KEP-4940: KEP Template
KEP-4940: Add Pod Security Admission (PSA) to block setting .host field from ProbeHandler and LifecycleHandler
- Release Signoff Checklist
- Summary
- Proposal
- Design Details
- Production Readiness Review Questionnaire
- Implementation History
- Drawbacks
- Alternatives
Release Signoff Checklist
Items marked with (R) are required prior to targeting to a milestone / release.
- (R) Enhancement issue in release milestone, which links to KEP dir in kubernetes/enhancements (not the initial KEP PR)
- (R) KEP approvers have approved the KEP status as
implementable - (R) Design details are appropriately documented
- (R) Test plan is in place, giving consideration to SIG Architecture and SIG Testing input (including test refactors)
- e2e Tests for all Beta API Operations (endpoints)
- (R) Ensure GA e2e tests meet requirements for Conformance Tests
- (R) Minimum Two Week Window for GA e2e tests to prove flake free
- (R) Graduation criteria is in place
- (R) all GA Endpoints must be hit by Conformance Tests
- (R) Production readiness review completed
- (R) Production readiness review approved
- “Implementation History” section is up-to-date for milestone
- User-facing documentation has been created in kubernetes/website , for publication to kubernetes.io
- Supporting documentation—e.g., additional design documents, links to mailing list discussions/SIG meetings, relevant PRs/issues, release notes
Summary
We have a Host field that can be set from TCPSocketAction and
HTTPGetAction fields which are part of the ProbeHandler and
LifecycleHandler structs in Kubernetes that are used in
InitContainers and Containers structs of PodSpec.
The Host field is used for allowing users to specify
another entity other than the podIP (which is the default value) to
which Kubelet should perform probes to.
However this opens it up for security attacks since the Host
field can be set to pretty much any value in the system including
security sensitive external hosts or localhost on the node.
Kubelet will be probing this set Host value which can
lead to blind SSRF attacks.
Goals
- Add Pod Security Admission (PSA) to enable admins to restrict
users from creating probes with the
Hostfield set. - The Baseline Pod Security Standard (PSS) will be updated to enforce blocking this field so that it helps with easier adoption for workload operators given this is a known issue we want to prevent.
Non-Goals
- Removing
.Hostfield from the API and dropping support (It is unsaid rule that nothing can get removed from core Kubernetes API)
Proposal
There is a long term plan to deprecate the existing TCP and HTTP probe types in the API to replace them with ones with slightly different semantics.

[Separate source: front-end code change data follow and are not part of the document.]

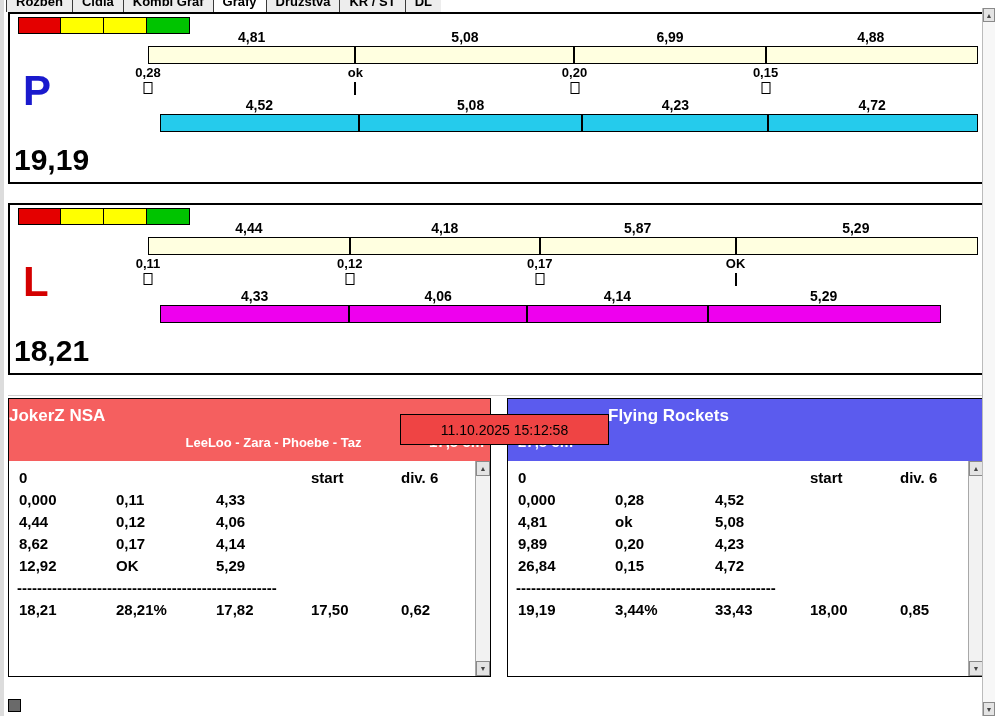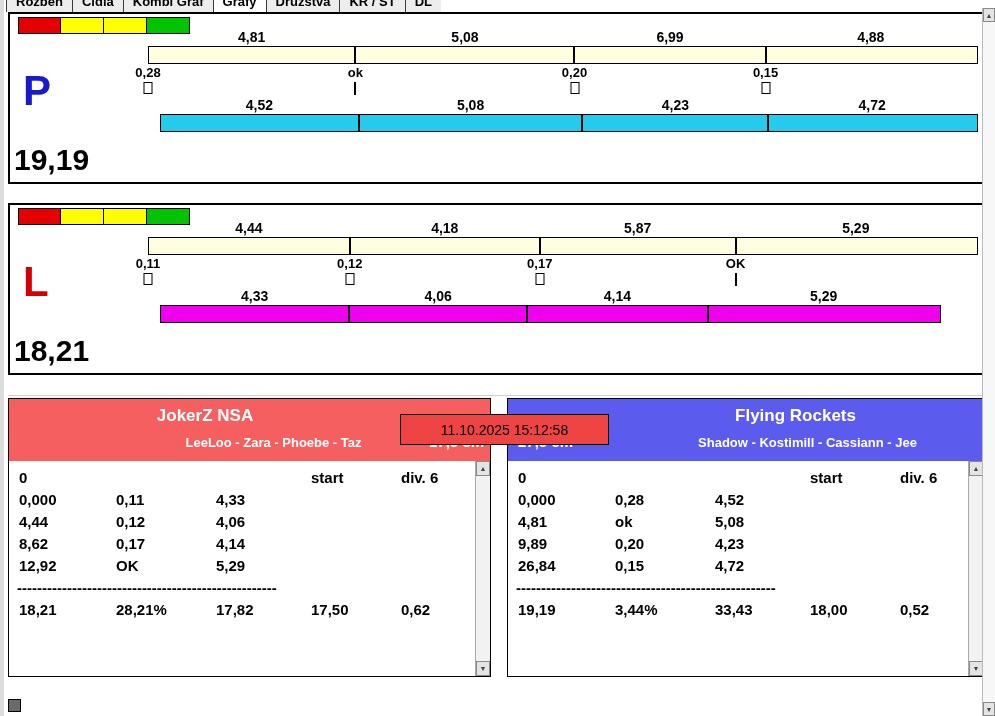--- a/index.html
+++ b/index.html
@@ -45,7 +45,7 @@
   .team-col.left{left:0;width:483px;}
   .team-col.right{left:499px;width:477px;}
   .team-header{position:relative;height:62px;color:#fff;font-weight:bold;}
-  .team-name{position:absolute;top:7px;font-size:17px;text-align:center;white-space:nowrap;}
+  .team-name{position:absolute;top:7px;font-size:17px;text-align:left;white-space:nowrap;}
   .left .team-name{left:0;width:392px;}
   .right .team-name{left:100px;right:0;}
   .team-members{position:absolute;top:36px;font-size:13px;text-align:center;white-space:nowrap;margin-left:24px;}

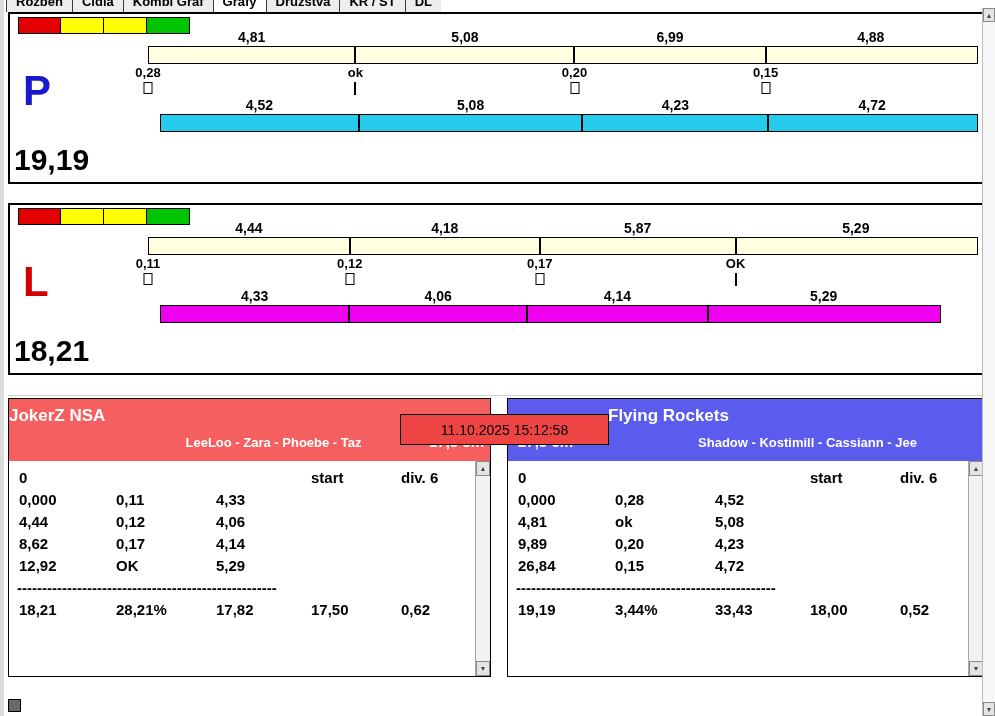--- a/index.html
+++ b/index.html
@@ -243,7 +243,6 @@
   <div class="team-col right">
     <div class="team-header" style="background: rgb(91, 91, 238);">
       <div class="team-name">Flying Rockets</div>
-      <div class="team-members">Shadow - Kostimill - Cassiann - Jee</div>
       <div class="jump-height">27,5 cm</div>
     </div>
     <div class="team-table">

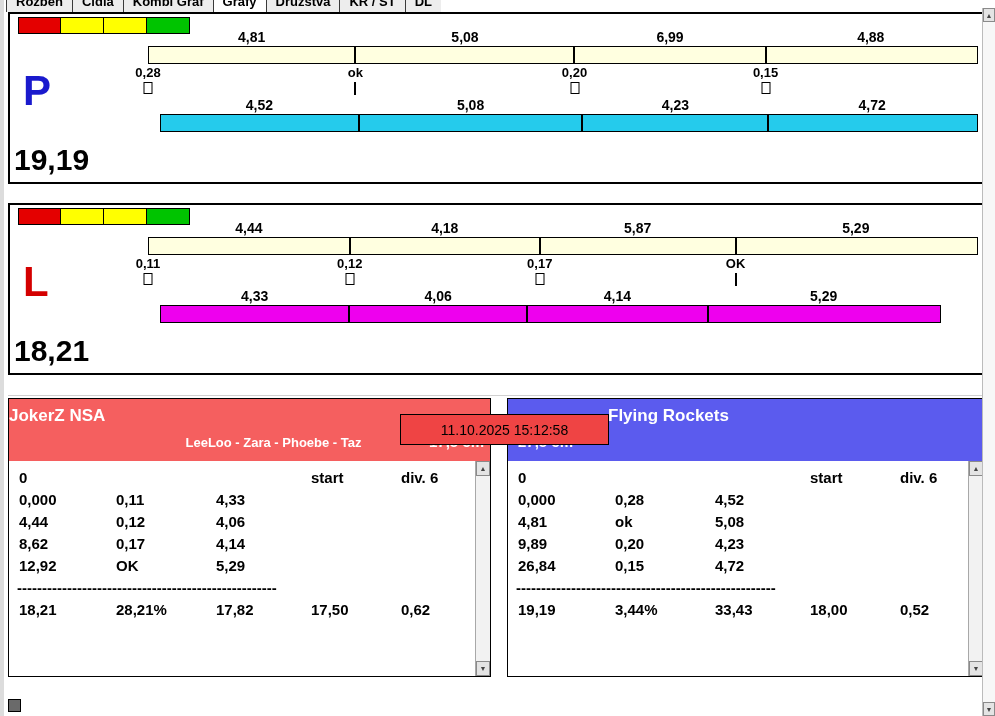--- a/index.html
+++ b/index.html
@@ -288,7 +288,7 @@
             <span class="c1">3,44%</span>
             <span class="c2">33,43</span>
             <span class="c3">18,00</span>
-            <span class="c4">0,52</span>
+            <span class="c4">0,85</span>
           </div>
         </div>
     </div>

See KEP-4559 for more details. Given the unsolvable security problems with the Host field, we do not plan to offer it in the new types.
Meanwhile, the older API is never going to go away. So we also want to add PSA to allow admins to be able to restrict users from creating probes with the Host field set when using the (about to be deprecated) API. This is implemented by kubernetes PR 125271 that does exactly that.
Risks and Mitigations
There might be users who depend on the Host field in
their existing probes which will continue to work and if
newly created probes also need the Host field to point
to an external destination then the admin can avoid enforcing
the PSA to block it.
Design Details
Add a Baseline APILevel Pod Security Admission policy to allow admins of the
cluster to block users from setting .host field in:
- spec.containers[*].LivenessProbe.ProbeHandler.HTTPGet.Host
- spec.containers[*].ReadinessProbe.ProbeHandler.HTTPGet.Host
- spec.containers[*].StartupProbe.ProbeHandler.HTTPGet.Host
- spec.containers[*].LivenessProbe.ProbeHandler.TCPSocket.Host
- spec.containers[*].ReadinessProbe.ProbeHandler.TCPSocket.Host
- spec.containers[*].StartupProbe.ProbeHandler.TCPSocket.Host
- spec.containers[*].Lifecycle.PostStart.TCPSocket.Host // Deprecated. TCPSocket is NOT supported as a LifecycleHandler and kept for backward compatibility.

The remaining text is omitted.